Diese Prozessführung benötigt aber etwas mehr Sorgfalt und vor allem Zeit. Dies war den chinesischen Fälschern scheinbar nicht so wichtig, solange alles auf dem ersten Blick gut aussieht. Man kann daher bei entsprechender Vergrößerung öfters deutliche unrunde Löcher finden.
Wird der Laserstrahl aus Versehen nicht exakt einmal um 360 Grad geführt, kann man entsprechende Papierreste in diesem Stanzloch finden, die von der Seite wie ein Schattenwurf eines Baumes aussehen. Von hinten ist dabei besonders schön zu sehen, das der Laserstrahl das Papier nicht ganz verdampft hat, so dass dieser scheinbare Stamm des Baums nur einen Hauch der normalen Dicke des Papiers aufweist.

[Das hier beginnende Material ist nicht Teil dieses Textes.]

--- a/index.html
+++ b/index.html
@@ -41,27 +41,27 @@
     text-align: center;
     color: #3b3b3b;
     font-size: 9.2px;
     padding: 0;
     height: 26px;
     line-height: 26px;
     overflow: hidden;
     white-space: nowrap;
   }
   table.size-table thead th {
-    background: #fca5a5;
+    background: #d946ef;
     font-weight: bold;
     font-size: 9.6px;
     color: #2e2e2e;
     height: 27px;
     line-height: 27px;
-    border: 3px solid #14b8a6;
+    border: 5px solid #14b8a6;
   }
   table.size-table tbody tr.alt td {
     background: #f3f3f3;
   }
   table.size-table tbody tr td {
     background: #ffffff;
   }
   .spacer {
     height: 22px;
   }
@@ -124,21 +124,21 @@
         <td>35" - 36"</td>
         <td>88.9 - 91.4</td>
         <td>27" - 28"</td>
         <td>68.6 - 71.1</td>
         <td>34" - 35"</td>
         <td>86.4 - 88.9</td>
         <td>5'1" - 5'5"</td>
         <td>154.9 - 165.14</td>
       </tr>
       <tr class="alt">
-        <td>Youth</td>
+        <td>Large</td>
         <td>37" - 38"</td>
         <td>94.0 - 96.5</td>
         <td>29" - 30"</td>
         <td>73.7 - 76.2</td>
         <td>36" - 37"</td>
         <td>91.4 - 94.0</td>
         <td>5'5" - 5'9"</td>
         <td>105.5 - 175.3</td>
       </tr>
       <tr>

Zusätzlich sind beim Betrachten von vorne auf den weißen Flächen gelbe Rasterpunkte und das Raster der Lackierung erkennbar. Die Rückseite zeigt hier ein deutliches Raster, das von der gedruckten Gummierung stammt.
Die Benutzung
Wie schon bei der Fälschung 270 Cent Ärzte ohne Grenzen in der philatelie 559 – Januar 2024 erwähnt, muss diese neue Fälschung bei portogerechter Verwendung als Maxibrief mit einer zusätzlichen 5 Cent Marke versehen werden. Da im Maxibriefbereich aber keine maschinelle Erkennung bezüglich der UV-und IR-Eigenschaften in der Handsortierung bekannt ist, dürfte die Entdeckung dieser Fälschungen nicht sehr einfach sein. Wenn sie mal gefunden werden sollte, dürfte es eher ein um einen Zufallsfund handeln.
Resümee
Aufgrund der Vertriebsstrategie der chinesischen Fälscher, dürfte es also nur eine Frage der Zeit sein, bis hier neue eBay-Verkäufer auftauchen, um nach kurzer Zeit und entsprechenden Verkäufen wieder zu verschwinden. Das Aufspüren dieser Fälschung bei der Post wird eher eine Glückssache sein.

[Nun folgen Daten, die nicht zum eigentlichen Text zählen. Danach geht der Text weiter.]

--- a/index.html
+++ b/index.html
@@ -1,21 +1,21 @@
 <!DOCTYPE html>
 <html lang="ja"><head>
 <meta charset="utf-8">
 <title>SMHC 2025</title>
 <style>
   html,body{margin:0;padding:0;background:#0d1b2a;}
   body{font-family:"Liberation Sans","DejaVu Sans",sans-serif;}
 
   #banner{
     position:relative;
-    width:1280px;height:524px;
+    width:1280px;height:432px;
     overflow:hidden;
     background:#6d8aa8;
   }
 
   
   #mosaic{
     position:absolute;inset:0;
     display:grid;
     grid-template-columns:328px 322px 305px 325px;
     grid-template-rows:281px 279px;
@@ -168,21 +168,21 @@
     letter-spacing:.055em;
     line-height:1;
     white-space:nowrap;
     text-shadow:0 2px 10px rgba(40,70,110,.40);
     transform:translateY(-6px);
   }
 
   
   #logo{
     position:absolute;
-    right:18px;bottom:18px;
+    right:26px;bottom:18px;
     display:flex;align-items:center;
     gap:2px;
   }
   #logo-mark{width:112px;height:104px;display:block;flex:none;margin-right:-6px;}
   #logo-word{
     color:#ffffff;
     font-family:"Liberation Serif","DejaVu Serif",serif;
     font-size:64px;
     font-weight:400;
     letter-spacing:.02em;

Besonders interessant ist aber das Perforationsverfahren mit dem Laserstrahl. Die Besonderheit dieser speziellen Technik wird zukünftig helfen, neue nassklebende Fälschungen eindeutig dieser chinesischen Fälscherwerkstatt zuordnen zu können.

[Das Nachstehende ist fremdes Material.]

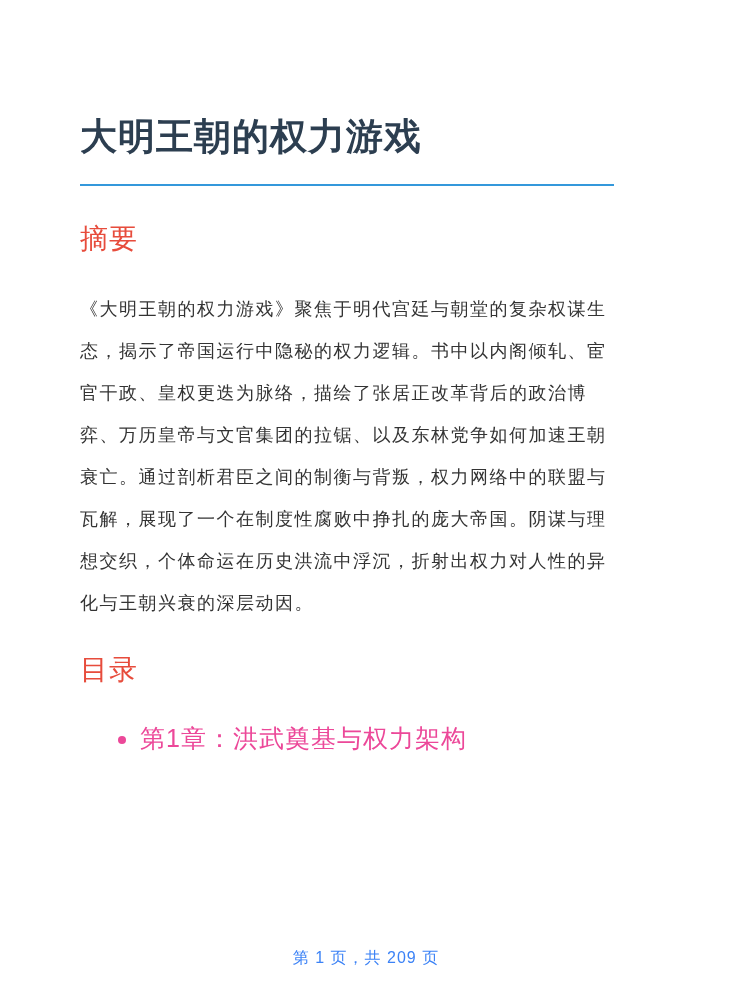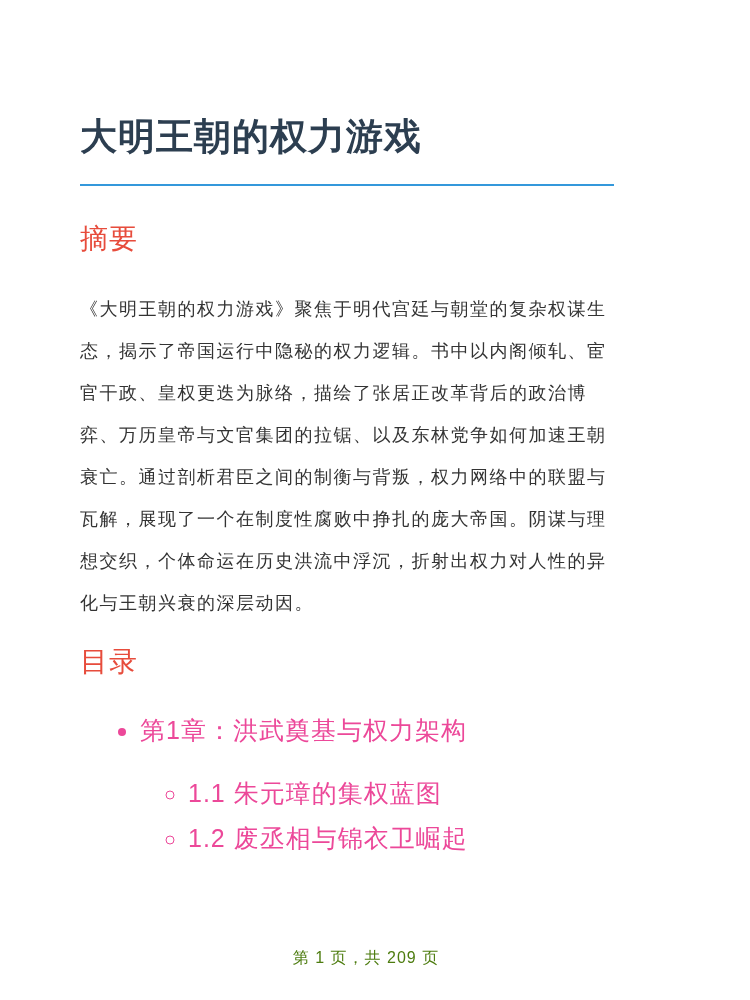--- a/index.html
+++ b/index.html
@@ -47,21 +47,21 @@
   }
   .abstract-body {
     margin: 33px 0 0 0;
     font-size: 18px;
     line-height: 42px;
     letter-spacing: 1.5px;
     color: #333333;
     text-align: left;
   }
   .toc-heading {
-    margin-top: 22px;
+    margin-top: 30px;
   }
   .toc-list {
     margin: 31px 0 12px 0;
     padding: 0 0 0 60px;
     list-style-type: disc;
     font-size: 25px;
     line-height: 42px;
     letter-spacing: 1px;
     color: #ec4899;
   }
@@ -73,21 +73,21 @@
   }
   .toc-subitem { margin: 0 0 3px 0; }
   .page-footer {
     position: absolute;
     left: 0;
     right: 0;
     bottom: 31px;
     text-align: center;
     font-size: 16px;
     letter-spacing: 1px;
-    color: #4d7c0f;
+    color: #3b82f6;
     padding-left: 38px;
   }
 </style>
 </head>
 <body>
 
 <div class="page">
   <div class="content">
 
     <h1 class="doc-title">大明王朝的权力游戏</h1>
@@ -96,23 +96,19 @@
 
     <h2 class="section-heading abstract-heading">摘要</h2>
 
     <p class="abstract-body">《大明王朝的权力游戏》聚焦于明代宫廷与朝堂的复杂权谋生态，揭示了帝国运行中隐秘的权力逻辑。书中以内阁倾轧、宦官干政、皇权更迭为脉络，描绘了张居正改革背后的政治博弈、万历皇帝与文官集团的拉锯、以及东林党争如何加速王朝衰亡。通过剖析君臣之间的制衡与背叛，权力网络中的联盟与瓦解，展现了一个在制度性腐败中挣扎的庞大帝国。阴谋与理想交织，个体命运在历史洪流中浮沉，折射出权力对人性的异化与王朝兴衰的深层动因。</p>
 
     <h2 class="section-heading toc-heading">目录</h2>
 
     <ul class="toc-list">
       <li class="toc-chapter">
         <span>第1章：洪武奠基与权力架构</span>
-        <ul class="toc-sublist">
-          <li class="toc-subitem">1.1 朱元璋的集权蓝图</li>
-          <li class="toc-subitem">1.2 废丞相与锦衣卫崛起</li>
-        </ul>
       </li>
     </ul>
 
   </div>
 
   <div class="page-footer">第 1 页，共 209 页</div>
 </div>
 
 </body></html>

Mal sehen wann hier die nächste Fälschung aus dieser Produktionsstätte auftaucht? (Nach Fertigstellung dieses Artikels wurde den Autoren eine ganz aktuelle noch nicht verifizierte Meldung zugeschickt, das es fünf weitere neue deutsche Fälschungen sogar mit Matrixcode aus dieser Produktionsstätte geben soll – sollten diese Fakten stimmen, werden wir selbstverständlich in der nächsten philatelie darüber berichten).